- Developer: Dream Cortex
- Publisher: Animoca
- Platforms: iOS, Android
- Release: January 26, 2011 (iOS) May 13, 2011 (Android)
- Genres: Casual Strategy Simulation
- Mode: Single player

= Pretty Pet Salon =

2011 video game

Pretty Pet Salon is a strategy video game developed by Hong Kong studio Dream Cortex and published by Animoca The game was released on January 26, 2011 for iOS and on May 13, 2011 for Android devices. An HD version was released for the iPad on February 26, 2011, followed by an Android version on May 13, 2011. The iOS versions were taken down for a time on January 15, 2012 but since then the franchise has reappeared on Apple's App Store. Pretty Pet Salon on the Android Market and on the Amazon Appstore were unaffected.

In the game, players must run a pet-grooming salon by micro-managing their staff. Pets must be groomed correctly to maintain customer satisfaction and the salon's profit.

The game is a freemium application, and it is the first title in the "Pretty Pet" series of apps. The game was downloaded 11 million times within its first 6 months of release.

==Gameplay==
The game is set in a virtual grooming salon presented in a fixed, third person, one-point perspective view. The player has a full view of the entire salon at all times, where service stations are affixed. The objective of the game is to increase the salon's level.

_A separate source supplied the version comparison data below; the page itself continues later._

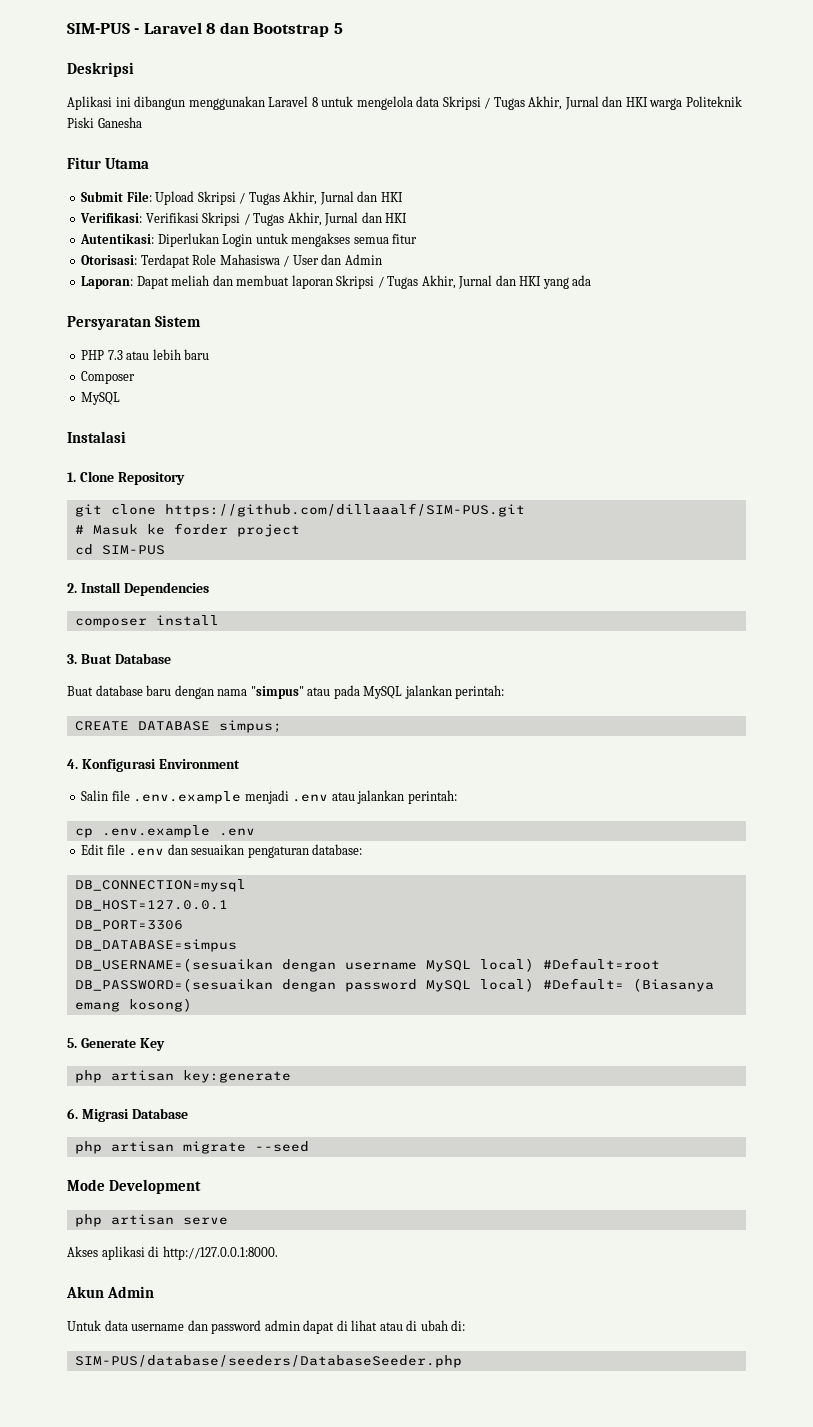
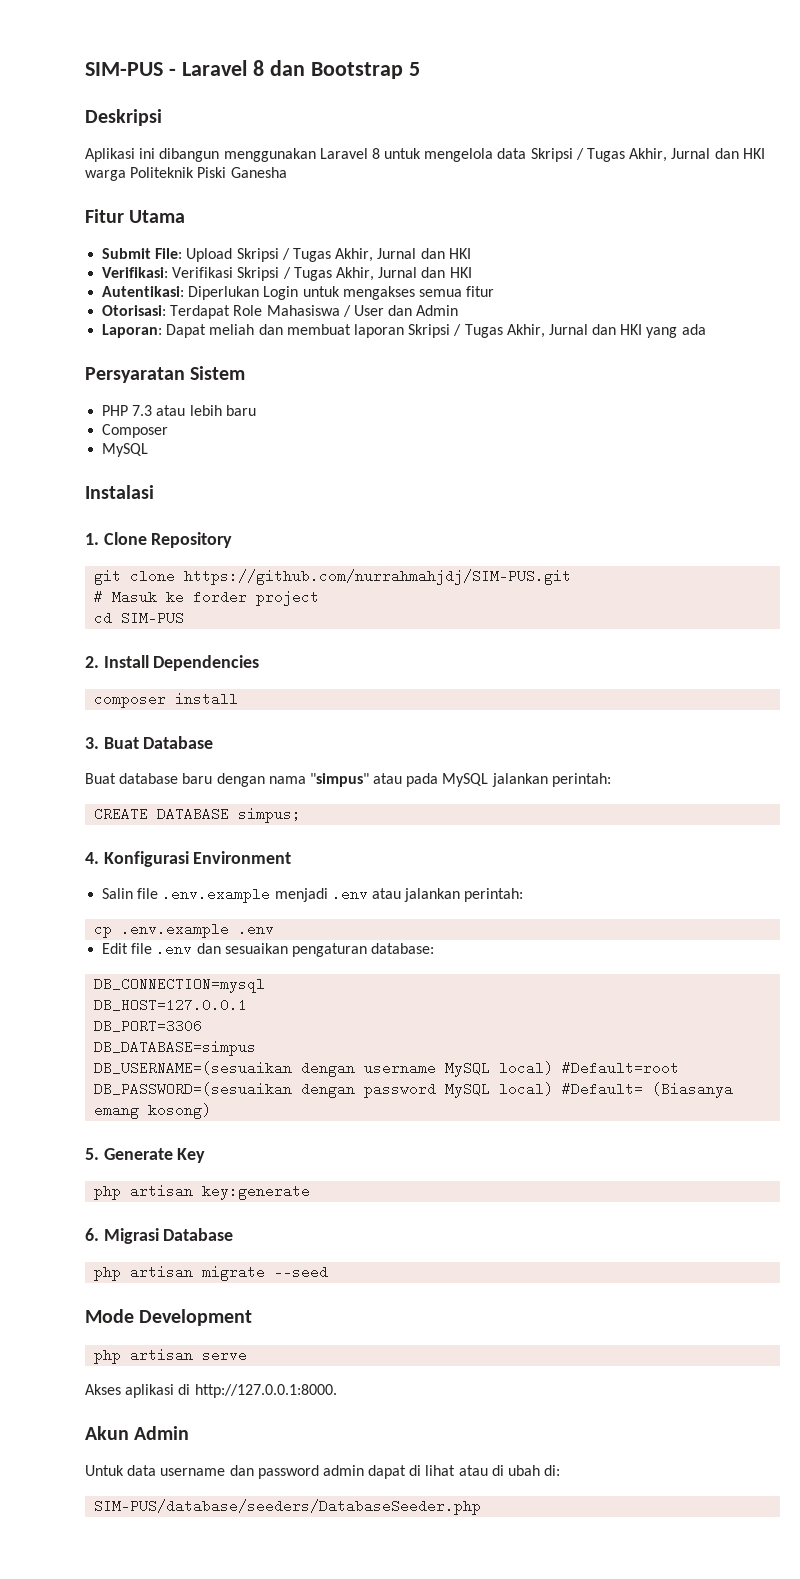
- git clone https://github.com/dillaaalf/SIM-PUS.git
+ git clone https://github.com/nurrahmahjdj/SIM-PUS.git

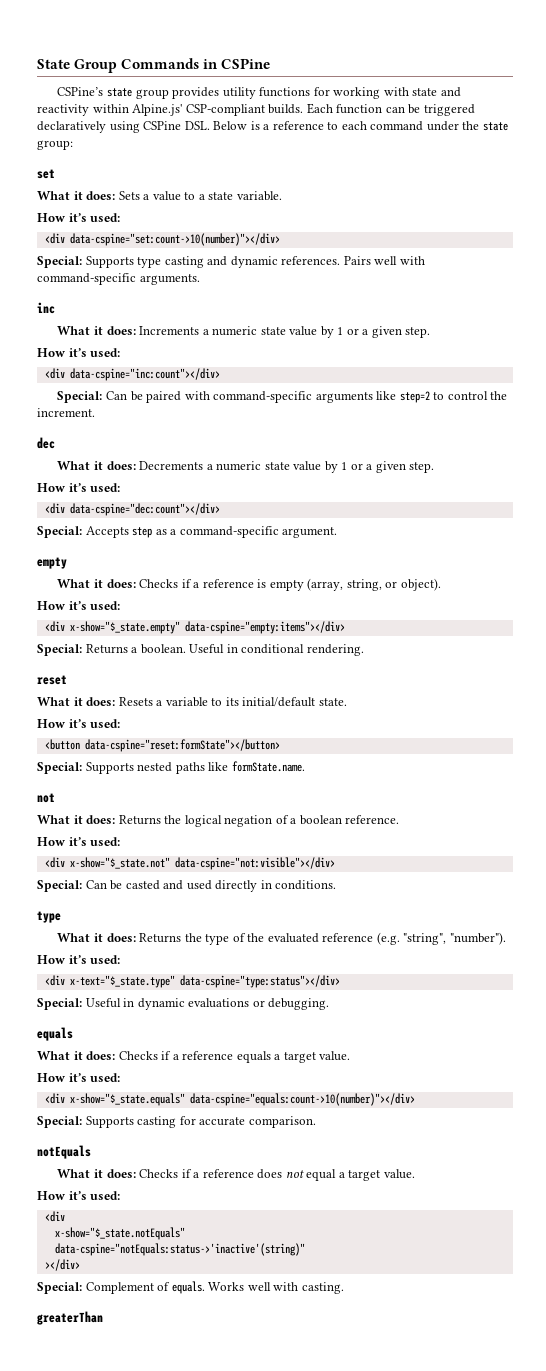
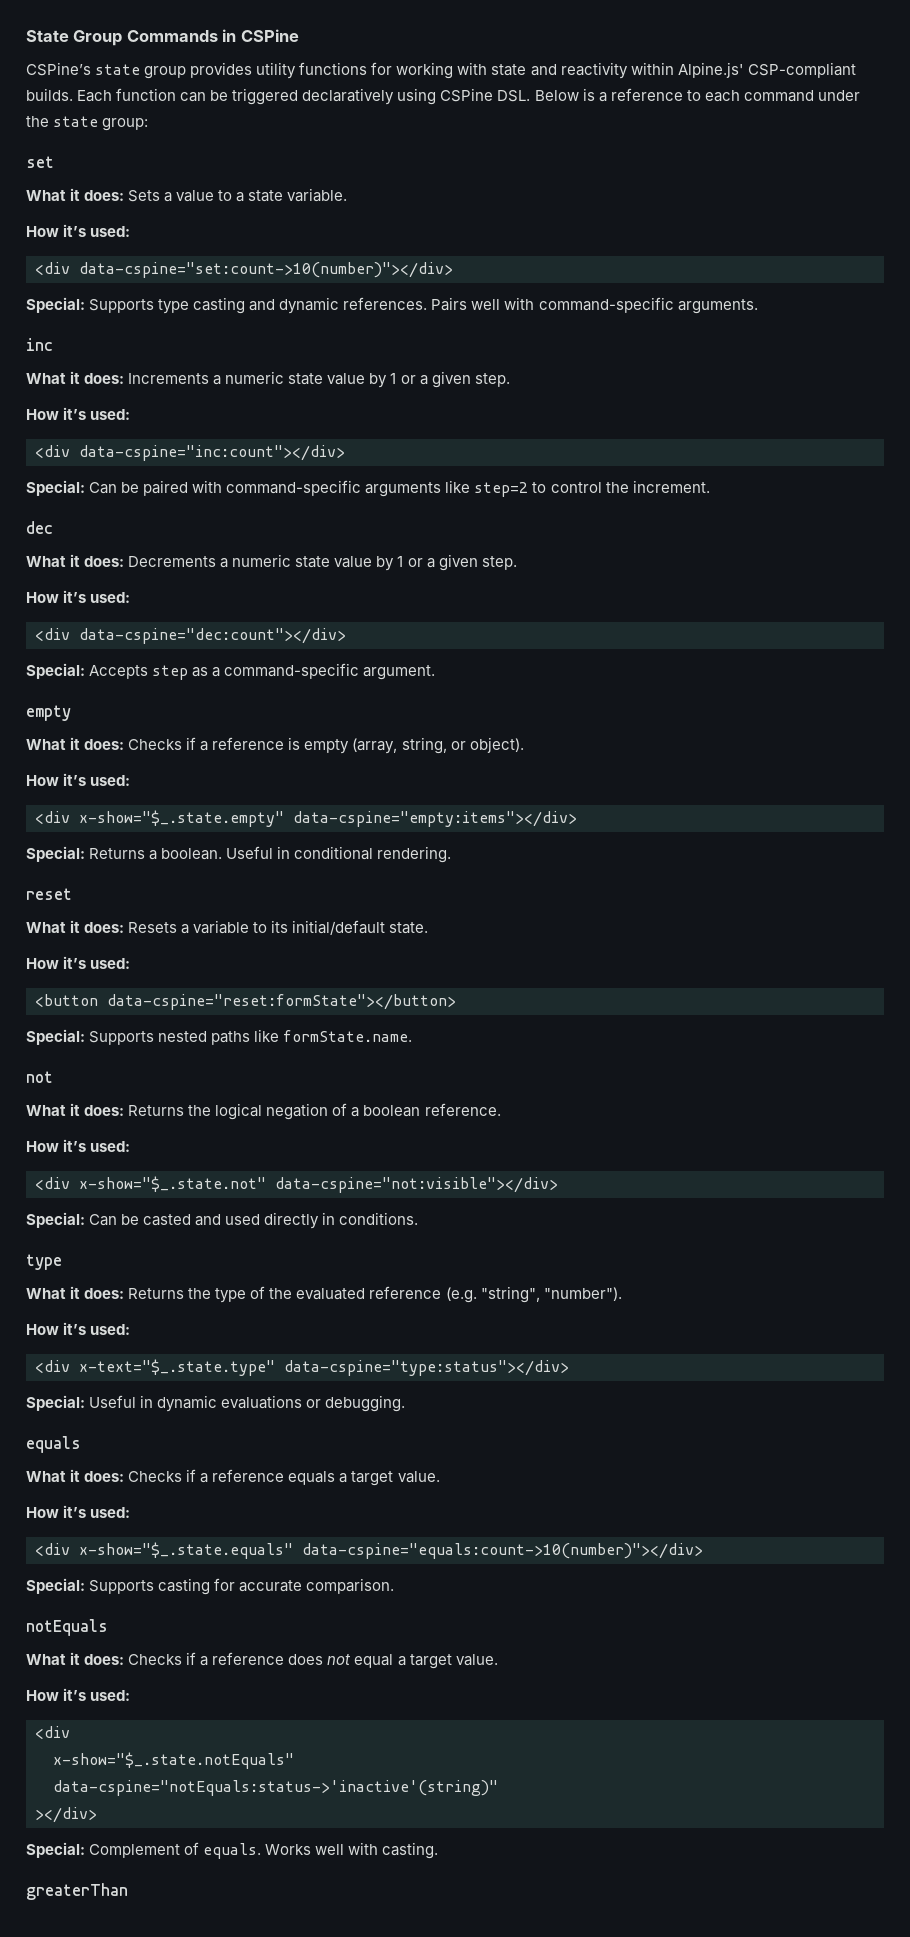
- <div x-show="$_state.empty" data-cspine="empty:items"></div>
+ <div x-show="$_.state.empty" data-cspine="empty:items"></div>
- <div x-show="$_state.not" data-cspine="not:visible"></div>
+ <div x-show="$_.state.not" data-cspine="not:visible"></div>
- <div x-text="$_state.type" data-cspine="type:status"></div>
+ <div x-text="$_.state.type" data-cspine="type:status"></div>
- <div x-show="$_state.equals" data-cspine="equals:count->10(number)"></div>
+ <div x-show="$_.state.equals" data-cspine="equals:count->10(number)"></div>
- x-show="$_state.notEquals"
+ x-show="$_.state.notEquals"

Each game day lasts for approximately 2.5 minutes, during which a number of customers will automatically enter the salon with their pets. Upon entering, an icon will appear on top of each customer's pet to indicate which service they require. The player must then drag the pet to the appropriate station, after which an exclamation mark icon will appear on top of the pet. At that point, the player must tap on the pet in order for their staff to attend to it, and only afterward will the service be completed. Each pet may require more than one service per visit. Customers and their pets have a limited amount of patience, which serves as a time limit for each service. If pets are not served within the time limit, the owner along with their pet will leave the salon without payment.

Once all services for the pet are completed, the customer and their pet will move on to the cashier to pay. Players must then tap on the cashier in order for their staff to collect payment. For each customer that successfully completes payment, the player will gain a certain amount of "happiness" and in-game currency. Levels are earned by achieving a certain amount of "happiness" and accumulating a certain amount of in-game currency. Requirements for the next level will be displayed at the end of each game day. As the salon gains levels, the game will also increase in difficulty.

At the end of each game day, players are also given the option to upgrade or purchase more stations, and upgrade or hire more staff. Purchases can be made using purchasable currency, called "Pet Points," or using the free in-game currency earned through regular game play.

==Reception==
As of November 14, 2011, Pretty Pet Salon has received a user rating of 4.1 out of 5 stars on the Android Market based on 25,053 votes. On the iTunes US App Store, the game earned a user rating of 3 out of 5 stars for all versions of the game on the US App Store (iOS) based on 20,058 votes.

On February 11, 2011, Pretty Pet Salon reached #6 on the global Top iPhone Games chart and #11 on the global Top Apps chart, both based on number of downloads.